Sangam Literature

  • Sangam was a gathering of Tamil poets held at Madurai under the royal patronage of Pandyan monarchs. The conference, lasted 9,990 years and was attended by 197 Pandyan rulers and 8,598 poets.
  • Gods and legendary sages attended the first Sangam. All of its creations were lost.
  • Tolkappiyam, an early work on Tamil grammar written by Tolakapiyyar, is the sole work from the second Sangam that has survived.
  • The works that have survived from the third Sangam mostly consist of eight anthologies known as Ettutogai, ten idylls known as Pattupattu, and eighteen didactical texts known as Patinenkilakanakku.
  • Ettutogai and Pattupattu are called Melakanakku (18 major works) and narrative in form.
  • Patinenkanakku is called Kilakanakku (18 minor works) and didactive in form.

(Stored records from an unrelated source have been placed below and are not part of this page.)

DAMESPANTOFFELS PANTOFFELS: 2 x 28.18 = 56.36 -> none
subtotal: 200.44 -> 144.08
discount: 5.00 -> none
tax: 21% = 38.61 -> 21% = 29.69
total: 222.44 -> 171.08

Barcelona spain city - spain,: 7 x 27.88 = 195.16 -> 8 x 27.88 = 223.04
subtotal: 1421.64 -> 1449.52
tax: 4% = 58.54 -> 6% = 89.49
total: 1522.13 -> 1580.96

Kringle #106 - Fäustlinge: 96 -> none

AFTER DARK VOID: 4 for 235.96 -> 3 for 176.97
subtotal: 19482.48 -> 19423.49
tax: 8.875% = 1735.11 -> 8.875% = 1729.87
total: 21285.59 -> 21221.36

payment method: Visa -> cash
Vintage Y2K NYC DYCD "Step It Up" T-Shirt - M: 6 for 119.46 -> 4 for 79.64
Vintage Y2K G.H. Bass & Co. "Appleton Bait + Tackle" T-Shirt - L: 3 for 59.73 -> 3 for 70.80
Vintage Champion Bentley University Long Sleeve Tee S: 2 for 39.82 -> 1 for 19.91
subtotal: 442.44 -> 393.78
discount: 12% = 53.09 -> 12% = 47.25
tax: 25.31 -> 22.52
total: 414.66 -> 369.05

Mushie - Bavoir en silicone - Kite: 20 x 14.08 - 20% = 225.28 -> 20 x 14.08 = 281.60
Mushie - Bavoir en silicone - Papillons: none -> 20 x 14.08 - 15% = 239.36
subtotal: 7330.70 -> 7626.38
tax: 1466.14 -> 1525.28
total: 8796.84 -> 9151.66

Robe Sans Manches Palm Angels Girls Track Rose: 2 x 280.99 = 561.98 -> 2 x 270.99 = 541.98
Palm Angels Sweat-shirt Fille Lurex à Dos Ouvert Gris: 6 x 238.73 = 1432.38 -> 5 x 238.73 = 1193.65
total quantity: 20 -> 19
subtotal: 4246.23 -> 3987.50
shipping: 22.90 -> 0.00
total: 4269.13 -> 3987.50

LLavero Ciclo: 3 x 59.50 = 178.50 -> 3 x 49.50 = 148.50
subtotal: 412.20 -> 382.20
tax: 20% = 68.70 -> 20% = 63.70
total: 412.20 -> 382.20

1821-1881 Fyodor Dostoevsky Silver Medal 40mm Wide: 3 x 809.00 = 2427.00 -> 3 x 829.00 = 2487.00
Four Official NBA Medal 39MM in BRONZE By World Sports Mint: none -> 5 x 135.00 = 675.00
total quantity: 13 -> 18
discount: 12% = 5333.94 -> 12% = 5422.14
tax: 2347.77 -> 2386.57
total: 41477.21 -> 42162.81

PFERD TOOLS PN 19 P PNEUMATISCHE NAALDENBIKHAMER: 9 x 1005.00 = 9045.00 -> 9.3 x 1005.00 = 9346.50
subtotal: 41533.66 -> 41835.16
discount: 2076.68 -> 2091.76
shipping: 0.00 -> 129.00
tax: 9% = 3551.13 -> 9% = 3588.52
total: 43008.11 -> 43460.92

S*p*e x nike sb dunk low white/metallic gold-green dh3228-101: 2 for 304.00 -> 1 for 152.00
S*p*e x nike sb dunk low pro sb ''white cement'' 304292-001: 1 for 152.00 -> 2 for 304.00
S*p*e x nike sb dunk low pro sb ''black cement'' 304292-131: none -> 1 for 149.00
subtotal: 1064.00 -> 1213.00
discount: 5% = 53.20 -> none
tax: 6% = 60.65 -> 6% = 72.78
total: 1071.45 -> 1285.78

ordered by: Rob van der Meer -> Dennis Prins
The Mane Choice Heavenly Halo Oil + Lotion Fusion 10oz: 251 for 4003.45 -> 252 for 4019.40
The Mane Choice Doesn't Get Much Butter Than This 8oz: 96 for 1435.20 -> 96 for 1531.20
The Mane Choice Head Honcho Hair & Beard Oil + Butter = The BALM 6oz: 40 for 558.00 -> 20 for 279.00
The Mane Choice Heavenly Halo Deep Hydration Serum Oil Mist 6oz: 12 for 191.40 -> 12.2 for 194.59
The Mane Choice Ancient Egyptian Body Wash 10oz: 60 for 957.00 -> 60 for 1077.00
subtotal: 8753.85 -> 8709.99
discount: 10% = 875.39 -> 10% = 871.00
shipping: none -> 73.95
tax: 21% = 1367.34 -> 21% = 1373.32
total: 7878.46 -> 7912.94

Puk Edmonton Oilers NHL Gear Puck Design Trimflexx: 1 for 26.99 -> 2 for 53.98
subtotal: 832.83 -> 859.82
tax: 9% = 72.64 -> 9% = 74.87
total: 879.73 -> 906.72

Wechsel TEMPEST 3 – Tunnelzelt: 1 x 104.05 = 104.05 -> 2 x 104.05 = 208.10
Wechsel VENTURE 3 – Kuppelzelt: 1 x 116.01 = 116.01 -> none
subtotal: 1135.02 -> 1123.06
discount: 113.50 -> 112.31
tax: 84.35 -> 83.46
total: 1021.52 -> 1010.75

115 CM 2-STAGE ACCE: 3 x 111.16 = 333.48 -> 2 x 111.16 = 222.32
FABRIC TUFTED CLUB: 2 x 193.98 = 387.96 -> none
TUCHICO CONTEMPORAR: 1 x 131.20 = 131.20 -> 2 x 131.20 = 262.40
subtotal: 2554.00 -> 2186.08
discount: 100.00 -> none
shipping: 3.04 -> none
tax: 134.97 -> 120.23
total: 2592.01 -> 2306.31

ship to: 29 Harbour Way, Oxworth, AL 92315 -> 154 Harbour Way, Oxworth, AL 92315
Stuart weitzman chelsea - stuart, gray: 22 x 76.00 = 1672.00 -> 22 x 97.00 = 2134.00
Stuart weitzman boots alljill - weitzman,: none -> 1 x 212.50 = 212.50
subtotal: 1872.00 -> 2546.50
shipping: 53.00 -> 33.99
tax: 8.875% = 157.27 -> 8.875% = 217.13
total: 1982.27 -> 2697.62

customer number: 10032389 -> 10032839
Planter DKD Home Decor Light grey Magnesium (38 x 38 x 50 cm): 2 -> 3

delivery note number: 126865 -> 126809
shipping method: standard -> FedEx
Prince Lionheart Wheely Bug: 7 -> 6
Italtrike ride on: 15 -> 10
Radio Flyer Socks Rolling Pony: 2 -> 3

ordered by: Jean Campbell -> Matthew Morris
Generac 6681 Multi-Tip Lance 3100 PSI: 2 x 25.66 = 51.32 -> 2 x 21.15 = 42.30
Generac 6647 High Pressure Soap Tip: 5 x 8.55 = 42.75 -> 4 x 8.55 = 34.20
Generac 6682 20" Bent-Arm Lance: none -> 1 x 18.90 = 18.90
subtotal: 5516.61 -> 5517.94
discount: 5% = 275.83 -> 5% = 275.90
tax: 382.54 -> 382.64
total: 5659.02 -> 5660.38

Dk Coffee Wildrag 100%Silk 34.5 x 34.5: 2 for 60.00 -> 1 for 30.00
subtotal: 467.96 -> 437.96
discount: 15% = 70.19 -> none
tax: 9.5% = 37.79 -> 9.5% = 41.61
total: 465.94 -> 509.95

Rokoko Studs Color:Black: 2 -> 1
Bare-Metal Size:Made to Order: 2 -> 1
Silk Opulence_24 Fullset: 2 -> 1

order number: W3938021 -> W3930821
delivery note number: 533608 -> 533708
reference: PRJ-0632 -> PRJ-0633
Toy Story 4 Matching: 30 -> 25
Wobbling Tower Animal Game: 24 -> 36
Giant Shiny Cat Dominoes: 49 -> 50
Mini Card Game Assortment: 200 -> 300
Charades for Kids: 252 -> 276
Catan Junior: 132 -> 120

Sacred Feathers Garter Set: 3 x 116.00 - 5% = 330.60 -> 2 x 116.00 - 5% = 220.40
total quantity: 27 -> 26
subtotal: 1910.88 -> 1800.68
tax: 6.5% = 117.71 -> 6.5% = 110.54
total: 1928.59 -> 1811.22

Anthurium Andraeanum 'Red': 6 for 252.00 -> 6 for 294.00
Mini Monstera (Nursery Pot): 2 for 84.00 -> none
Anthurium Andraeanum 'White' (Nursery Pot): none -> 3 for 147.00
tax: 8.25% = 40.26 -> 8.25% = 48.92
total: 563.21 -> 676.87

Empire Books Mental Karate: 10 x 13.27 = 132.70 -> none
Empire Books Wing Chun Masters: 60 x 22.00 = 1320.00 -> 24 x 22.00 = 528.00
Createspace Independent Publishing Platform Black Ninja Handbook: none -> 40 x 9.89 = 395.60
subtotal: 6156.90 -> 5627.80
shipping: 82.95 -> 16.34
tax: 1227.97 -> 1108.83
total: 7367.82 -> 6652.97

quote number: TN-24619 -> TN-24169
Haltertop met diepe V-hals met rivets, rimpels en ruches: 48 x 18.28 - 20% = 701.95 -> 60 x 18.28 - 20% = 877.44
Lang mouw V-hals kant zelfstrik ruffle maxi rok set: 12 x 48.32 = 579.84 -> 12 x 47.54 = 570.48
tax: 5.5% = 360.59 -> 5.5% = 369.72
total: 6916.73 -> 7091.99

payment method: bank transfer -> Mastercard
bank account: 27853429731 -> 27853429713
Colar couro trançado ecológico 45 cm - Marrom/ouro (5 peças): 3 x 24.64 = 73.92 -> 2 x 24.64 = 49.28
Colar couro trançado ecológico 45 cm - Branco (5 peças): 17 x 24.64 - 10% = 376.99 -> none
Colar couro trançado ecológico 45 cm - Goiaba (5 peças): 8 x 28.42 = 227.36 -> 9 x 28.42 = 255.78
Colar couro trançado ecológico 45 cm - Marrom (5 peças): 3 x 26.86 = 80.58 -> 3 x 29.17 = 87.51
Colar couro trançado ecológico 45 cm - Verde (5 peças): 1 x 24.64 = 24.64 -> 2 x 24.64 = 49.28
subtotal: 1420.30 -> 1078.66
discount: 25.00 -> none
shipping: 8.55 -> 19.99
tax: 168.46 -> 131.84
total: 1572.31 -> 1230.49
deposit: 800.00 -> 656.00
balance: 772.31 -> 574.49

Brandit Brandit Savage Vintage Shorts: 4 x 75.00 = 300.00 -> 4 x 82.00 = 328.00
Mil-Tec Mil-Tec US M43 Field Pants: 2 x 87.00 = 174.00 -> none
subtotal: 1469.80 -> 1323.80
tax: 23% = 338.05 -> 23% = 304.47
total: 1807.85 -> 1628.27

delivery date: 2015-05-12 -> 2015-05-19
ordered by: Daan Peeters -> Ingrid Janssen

  • Kural or Muppal, a part of Patinenkilakanakku and written by Tiruvalluvar is called ‘The Bible of Tami Land’. It is treatise on polity, ethics and social norms.
  • Silappadikaram, the story of the Anklet written by Ilango Adigal, the story of Kovalan and Madhavi of Kaveripattinam.
  • Sittalai Sattanar wrote Manimekalai, which narrates the escapades of Manimekalai, the daughter of Kovalan and Madhavi, and serves as a continuation of Silappadikaram.
  • Classical Sangam literature consists of Tolkappiyam, the eight anthologies (Ettutokai), Pattupattu.
  • Tolkappiyam is attributed to Tolkapiyar. It is the earliest Tamil grammatical text dealing not only with poetry but also the society and culture of the times.
  • Ettutokai and Pattupattu were composed by panar, wandering bards and pulavar, the poets.